A proposta anterior, apresentada pelos empregadores, havia sido rejeitada de forma apertada na votação realizada no início da semana, com 49,31% dos aeronautas se opuseram, 49,25% apoiaram e 1,44% se abstiveram. Em decorrência desse impasse, o SNA havia declarado estado de greve, o que poderia resultar em paralisação a partir de 1º de janeiro, dependendo do desfecho das negociações.

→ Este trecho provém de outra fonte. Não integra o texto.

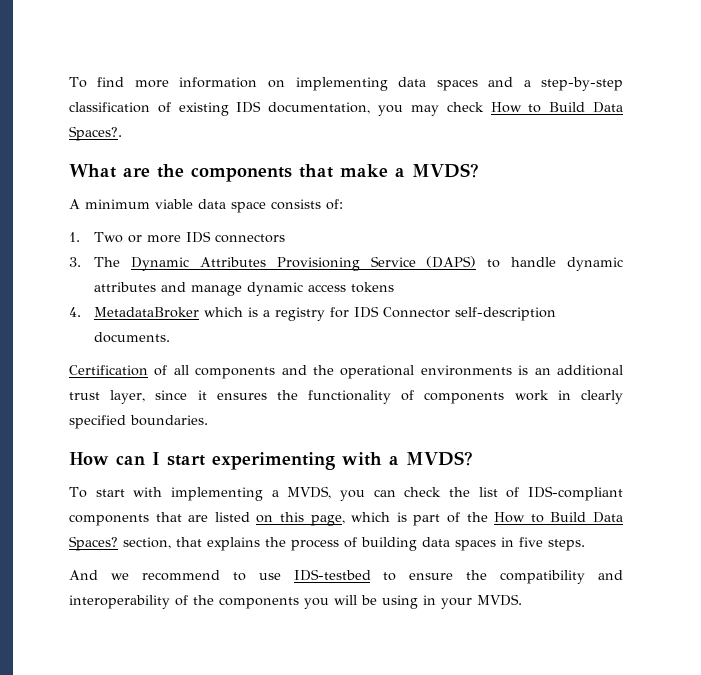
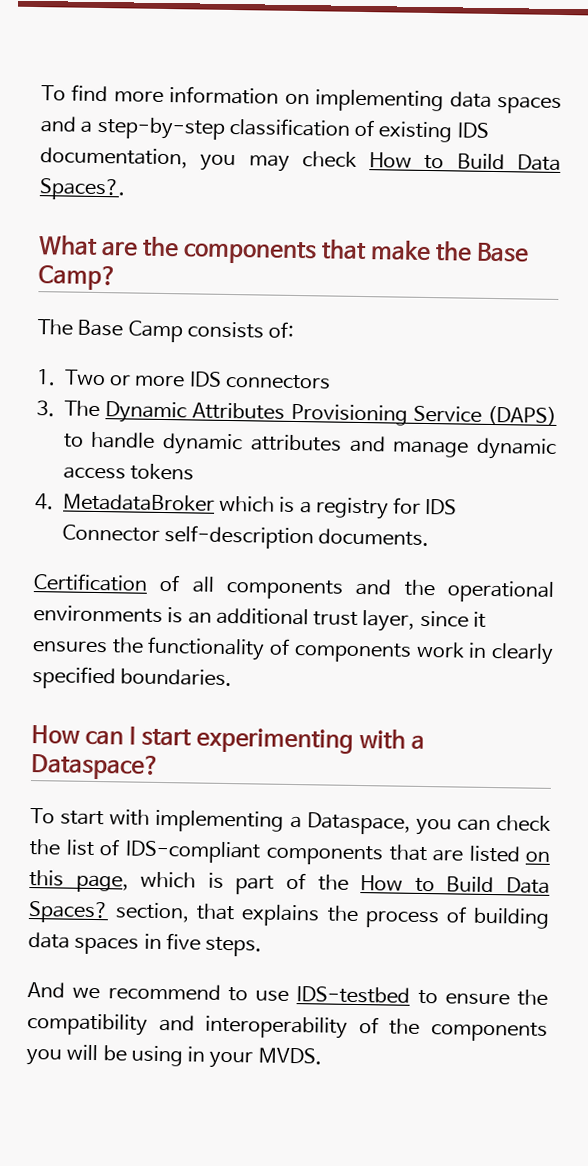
- What are the components that make a MVDS?
- A minimum viable data space consists of:
+ What are the components that make the Base Camp?
+ The Base Camp consists of:
- How can I start experimenting with a MVDS?
+ How can I start experimenting with a Dataspace?
- To start with implementing a MVDS, you can check the list of IDS-compliant components that are listed on this page, which is part of the How to Build Data Spaces? section, that explains the process of building data spaces in five steps.
+ To start with implementing a Dataspace, you can check the list of IDS-compliant components that are listed on this page, which is part of the How to Build Data Spaces? section, that explains the process of building data spaces in five steps.

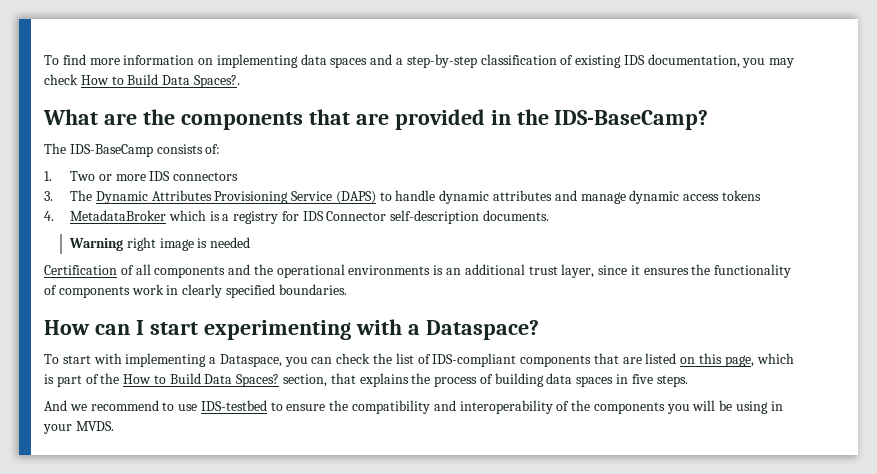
- What are the components that make the Base Camp?
- The Base Camp consists of:
+ What are the components that are provided in the IDS-BaseCamp?
+ The IDS-BaseCamp consists of:
+ Warning right image is needed

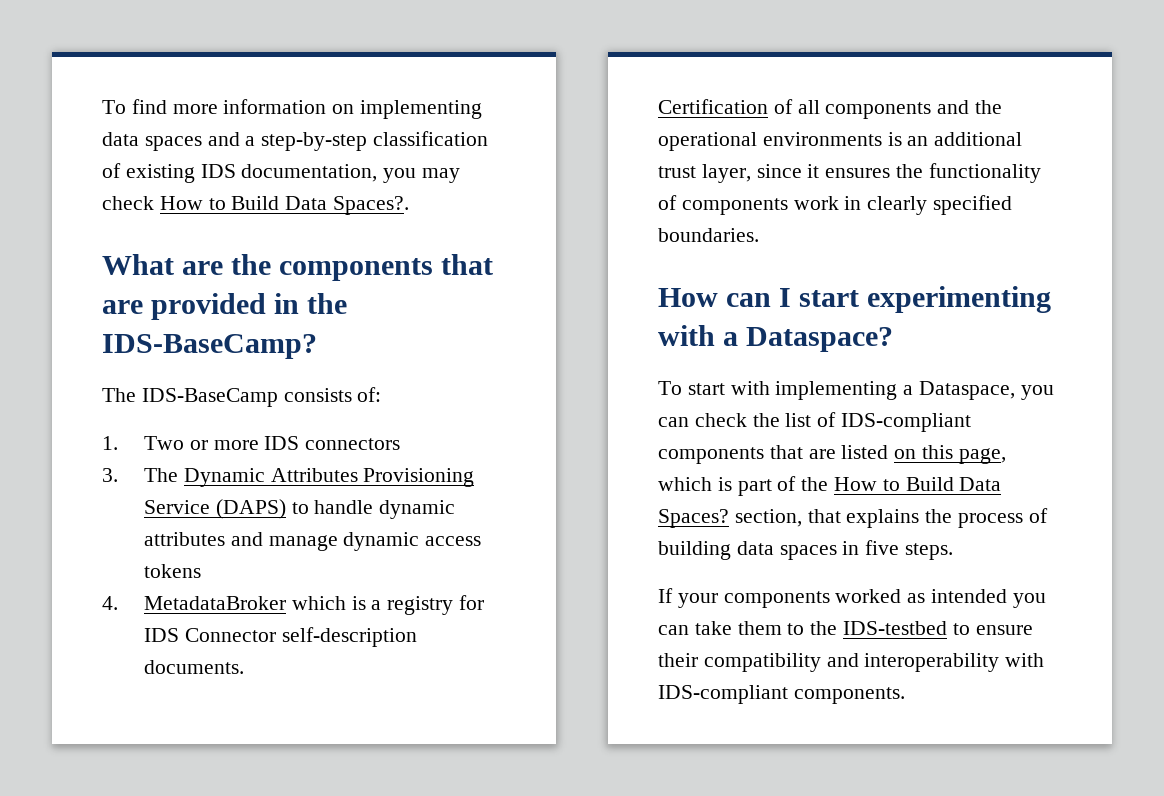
- Warning right image is needed
- And we recommend to use IDS-testbed to ensure the compatibility and interoperability of the components you will be using in your MVDS.
+ If your components worked as intended you can take them to the IDS-testbed to ensure their compatibility and interoperability with IDS-compliant components.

Uma assembleia para deliberar sobre a greve foi convocada, mas acabou sendo cancelada. Na mais recente consulta, realizada por meio de votação online que terminou neste domingo, 65,93% dos aeronautas apoiaram a proposta das empresas, enquanto 32,77% votaram contra e 1,29% se abstiveram.
Vale destacar que as negociações envolveram apenas as companhias Azul e Gol, uma vez que os funcionários da Latam já haviam aprovado um acordo coletivo em votação nos dias 11 e 12 de dezembro, ficando, portanto, fora do risco de greve.